Will those 1000 people kill themselves? Guaranteed not. Will 10? Maybe. Who can tell what crazy people will do? But doomsday predictions occur literally every year. Remember Harold Camping’s organization, which took out billboards to announce the end of the world in 2011 and got huge media attention? You know what happened then?

Nothing.

Same as it ever was.

There were at least several suicides over the May 21 nonsense last year, so I would expect the same for this year, especially since it has been hyped up far more (I only heard about the May 21 stuff a few months before, while the 2012 stuff has been going on for years). Pretty sure though that we won’t see any mass suicides since most people don’t take these predictions that seriously (of course, a quick look finds more 2012 propaganda than you could ever read).

We can only hope so.

Having people this dumb & gullible choose to eliminate themself from the breeding pool will be an improvement for our species.

They’re not all dumb.

"One theory is that such precise predictions [for the ‘end of times’] feed the human desire to know the unknown. It could simply be a way of trying to explain the world around us, or to give us hope, says DiTommaso: ‘Within its limitations, apocalypticism is very rational. It’s a world view that explains time, space, and human existence. It’s not science - it’s not universal or repeatable - but it does explain things.’

DiTommaso also says that sociological studies have shown that people who tend to enjoy an apocalyptic world view also seem to be the kinds of people who seek out explanations of the world: ‘They tend to be quite intelligent compared with the general population but they are looking for answers for how life is the way it is, and whether there is a purpose. Envisioning a better time past the evils of the world provides a very powerful way of understanding the world and all its problems.’ Surprising as it may sound, even Isaac Newton spent a great deal of his career trying to decipher the prophesies of Daniel in the book of revelation."
Full article here: http://www.newscientist.com/blogs/shortsharpscience/2011/05/why-do-so-many-people-love-a-d.html

Replay all the New Millennium hype. All types of tragedy was to occur on 1 January 2000, when computers around the world would fail.

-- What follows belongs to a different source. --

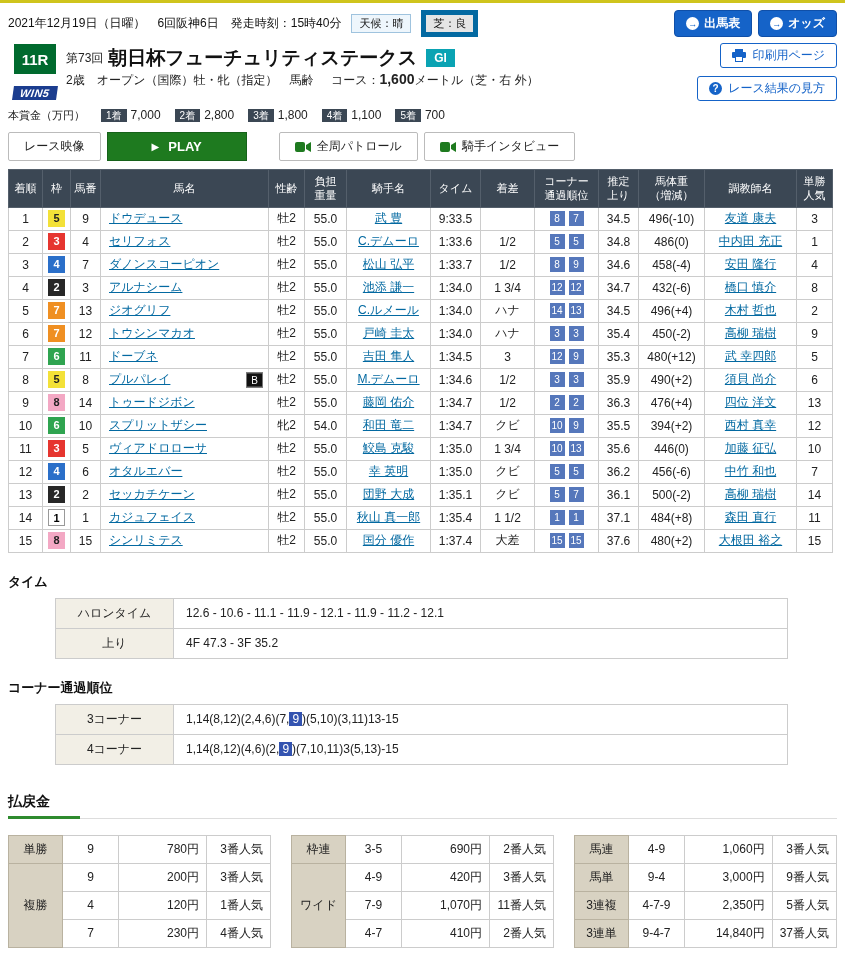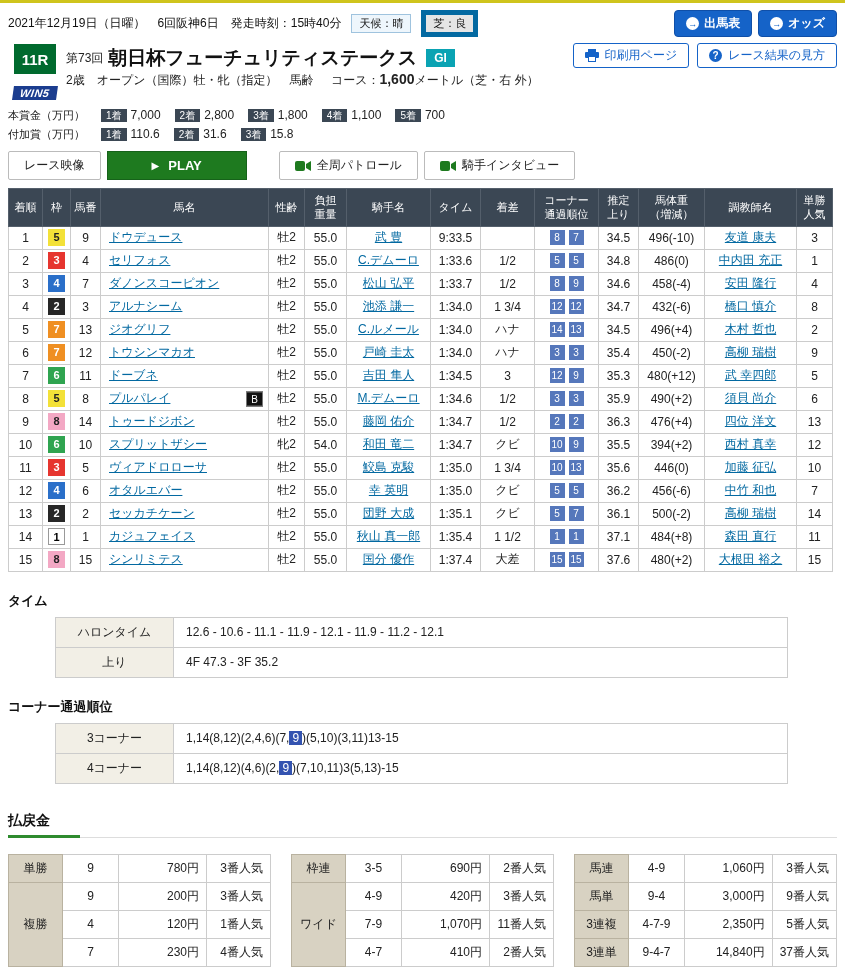"印刷用ページ" .side-buttons { flex-direction: none -> column }
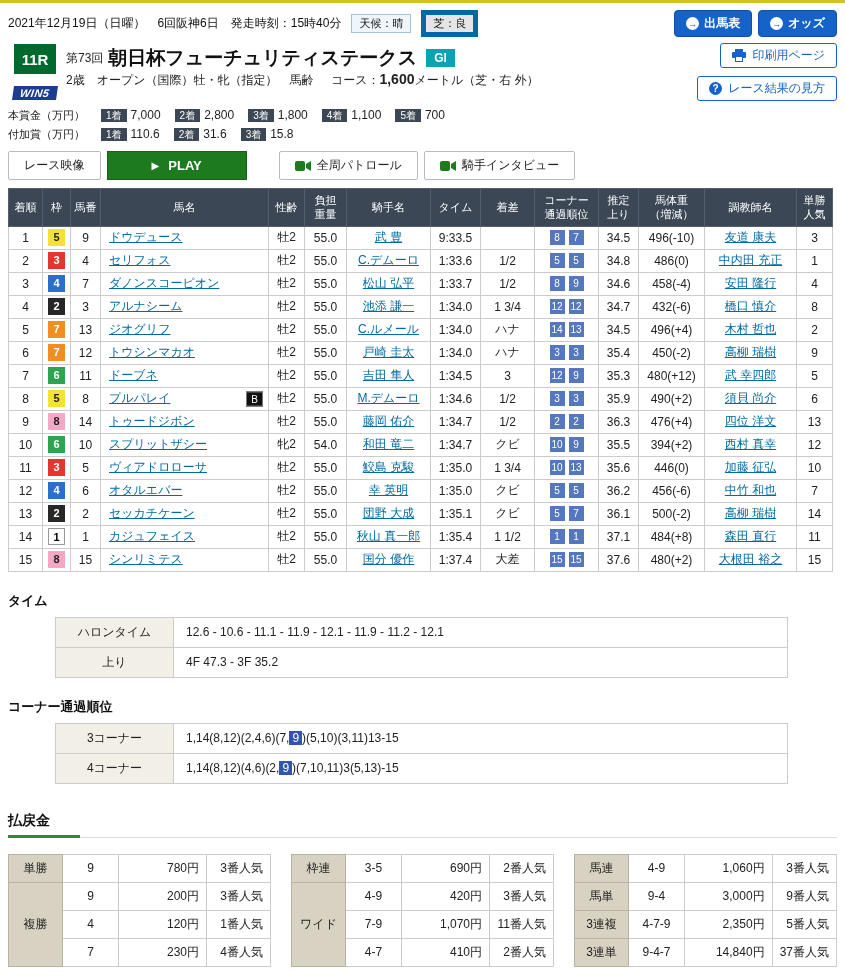"付加賞（万円）" div.prize-line { html: <div> <span>付加賞（万円）</span> <span><span>1着</span><span>110.6</span><span>2着</span><span>31.6</span><span>3着</span><span>15.8</span></span> </div> -> none }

Aside from some FANTASTIC parties on 21 December, I think the whole thing will be a non-event.
~VOW

I’m with t-bonham.

We could use with a culling of the herd.

it does seem like people have been expecting The End Of The World for as long as there have been people.

meh.

I feel fine.

I may be wrong but i was thinking the other day that this whole 2012 business may have shot it’s bolt. If you’d asked me 2 years ago what now would look like, i’d have expected a lot more 2012 stuff in the media, that doesn’t (as far as i can tell) seem to have happened.
Right now i’m expecting some coverage in the run-up to December 21st of the Harold Camping “this is what some people believe” type coverage, and i’m sure the History channels of this world will be rerunning their 3 year old Nostradamus/Mayan/Apocalpse crap as usual.

But overall i’m thinking the whole thing is going to be a damp squib on the pop culture front.

so did a significant number of people commit suicide? i’m assuming no since google turned up lots of similar questions but no answers.

Well, if what happened before/after Harold Camping’s predictions in 2011 is any indication, a few people did in fact commit suicide, but no doubt only a few since otherwise it would have made headlines, plus after all of the recent failed predictions (Wikipedia lists no fewer than 5 in 2012 and 4 in 2011, although only Camping’s and the Mayans’ (purported) predictions were widely publicized), fewer people likely took it that seriously.

And possibly to the contrary, Cognitive Dissonance theory suggests that believers, having had their beliefs blown out of the water, might tend to become even more entrenched in their blown-up beliefs. This theory originated, in fact, in observations of a failed doomsday cult, written up by Leon Festinger in 1956.

(ETA: This isn’t saying that more or fewer people took it seriously. Just that those who originally took it seriously, tended to subsequently take it even more seriously.)